Increasingly, news consumers are not content to sit and passively accept information filtered through reporters. A forum like Twitter, or Facebook (on which President Obama also held a town meeting-style conversation) may be a better indicator of what people want to know than a traditional press conference. “AskObama” was moderated by 10 Twitter users, chosen by Twitter, to avoid the image that the Obama administration was hand-picking questions or managing the news.
Michael D. Shear writes in the New York Times, “The social media companies are now firmly established as an alternative means of getting a president to respond to the big – or maybe not so big – questions of the day. Rather than being up to a journalist or blogger, the direction of questioning will be largely guided by the broader interests of the Twitter community.”

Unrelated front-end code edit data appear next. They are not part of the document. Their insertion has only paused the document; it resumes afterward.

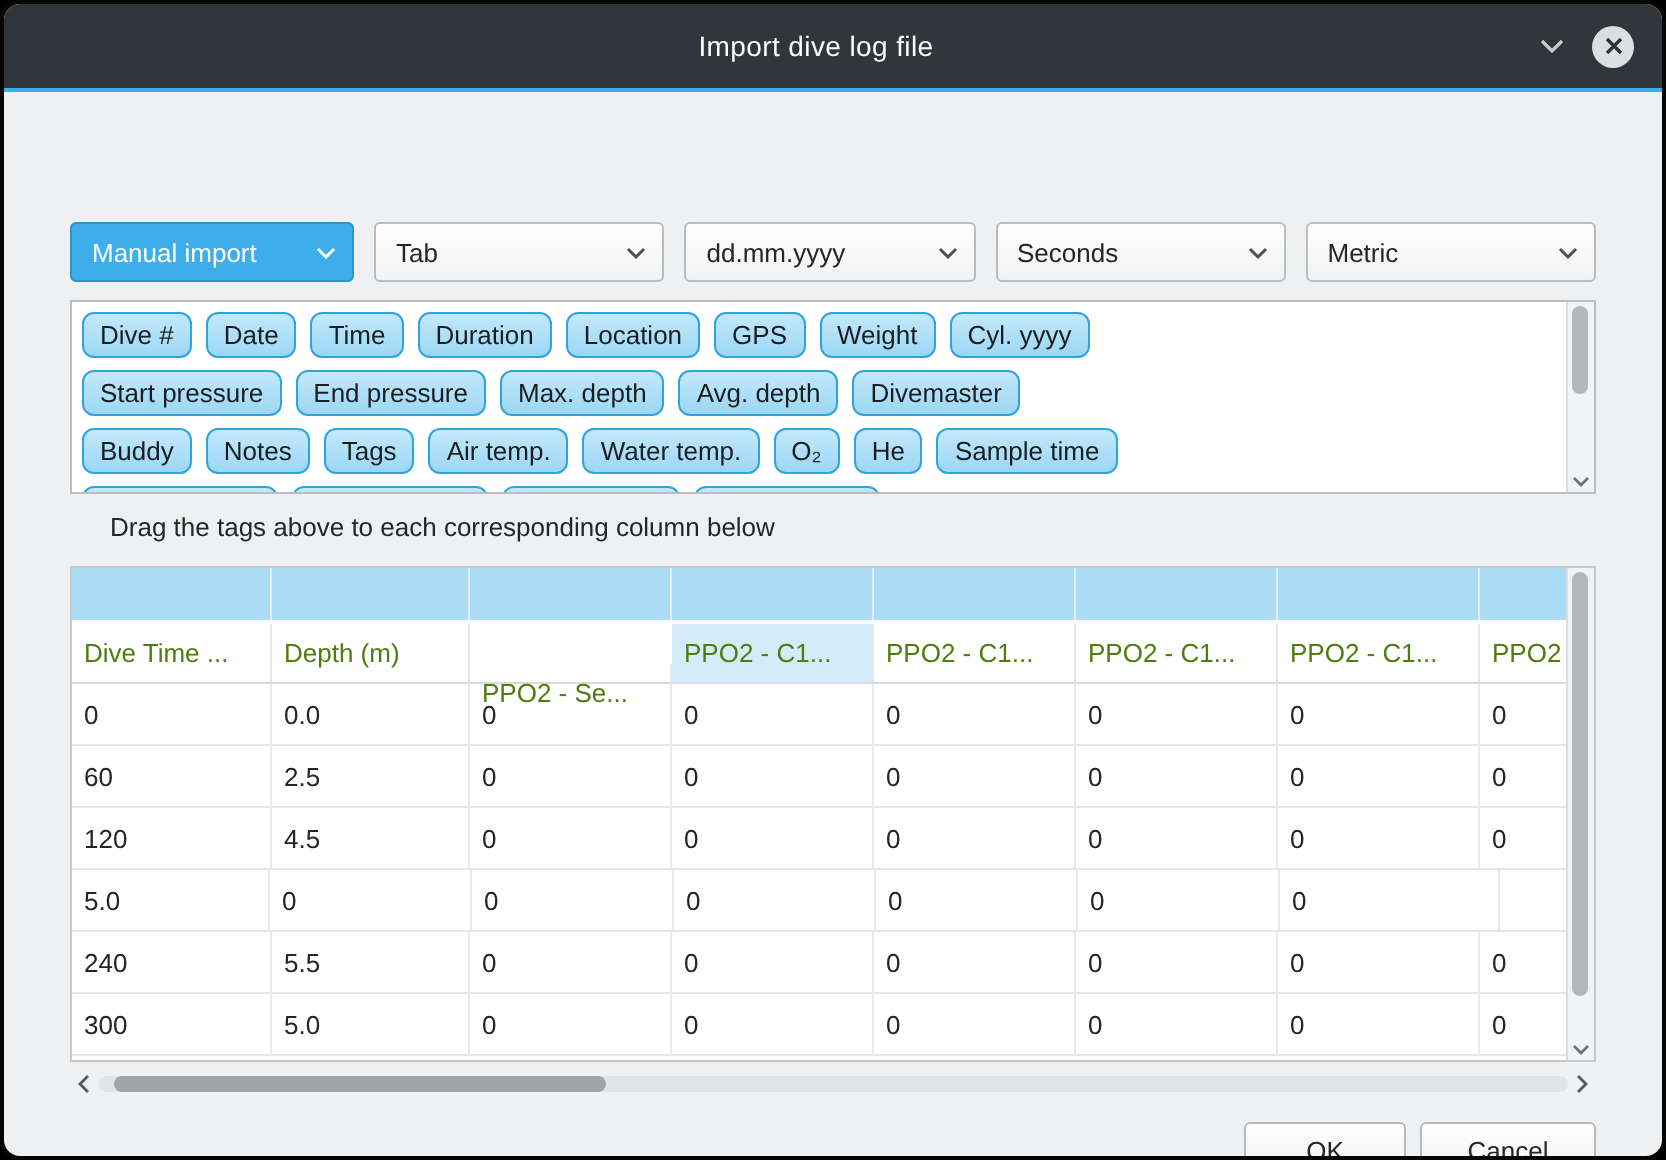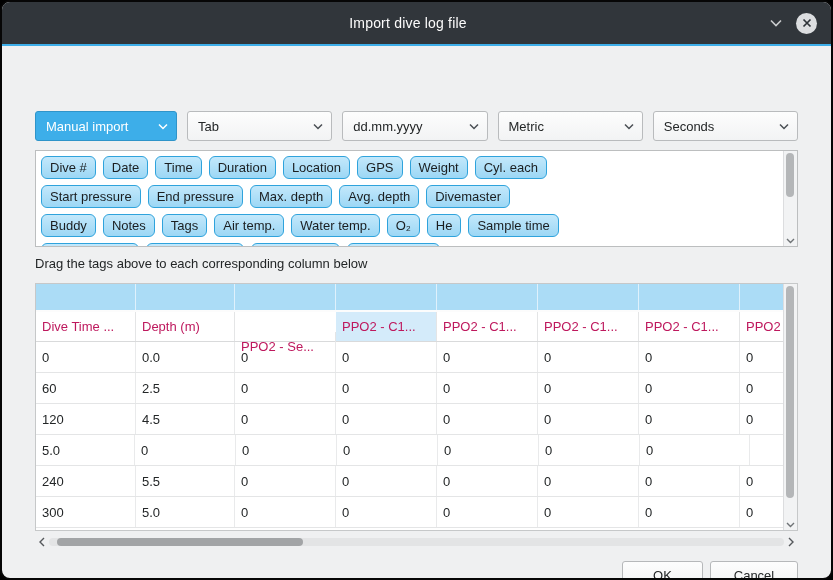"Metric" div.combo { order: before "Seconds" -> after "Seconds" }
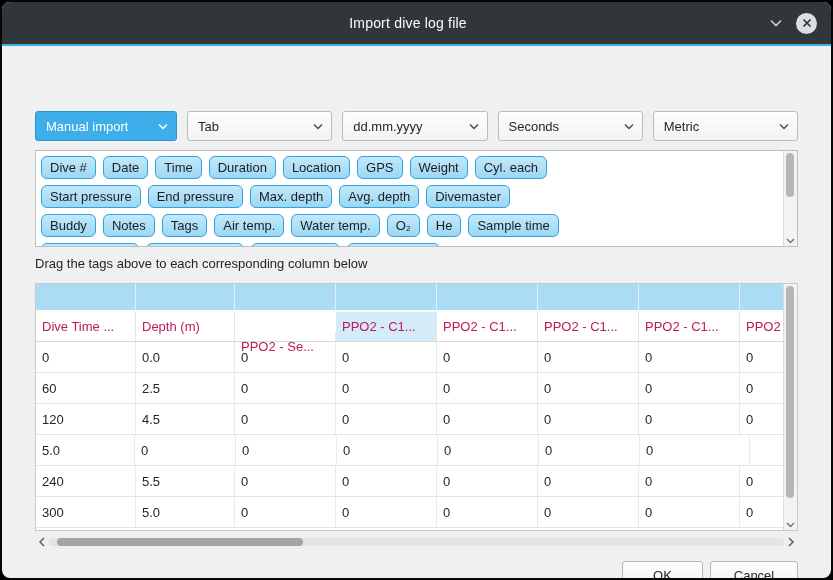"Cyl. each" span.tag-chip { text: each -> yyyy }
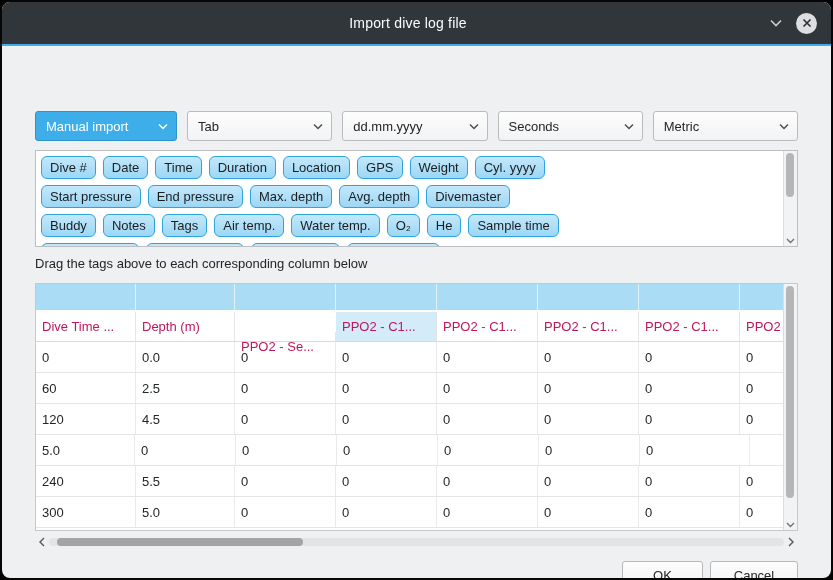"Drag the tags above to" .instruction { margin-left: none -> 20px }
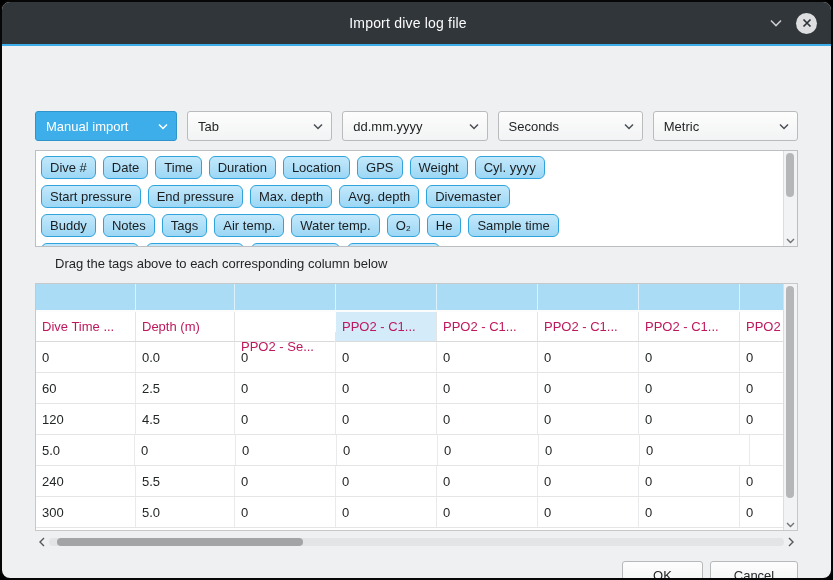"Dive Time ..." .head-cell { color: #be185d -> #4d7c0f }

And the community was all for it: sites from Mashable and MTV to GOP Financial Services had suggestions for questions. But, as CNN points out, is Twitter “really the best way to talk to a President?” TwitSprout estimates that about 40,000 questions were posted by people hoping to get an answer from the President. Of these, 18 were actually asked. Twitter may not have taken over from traditional news organizations in terms of presidential coverage – but it is making waves.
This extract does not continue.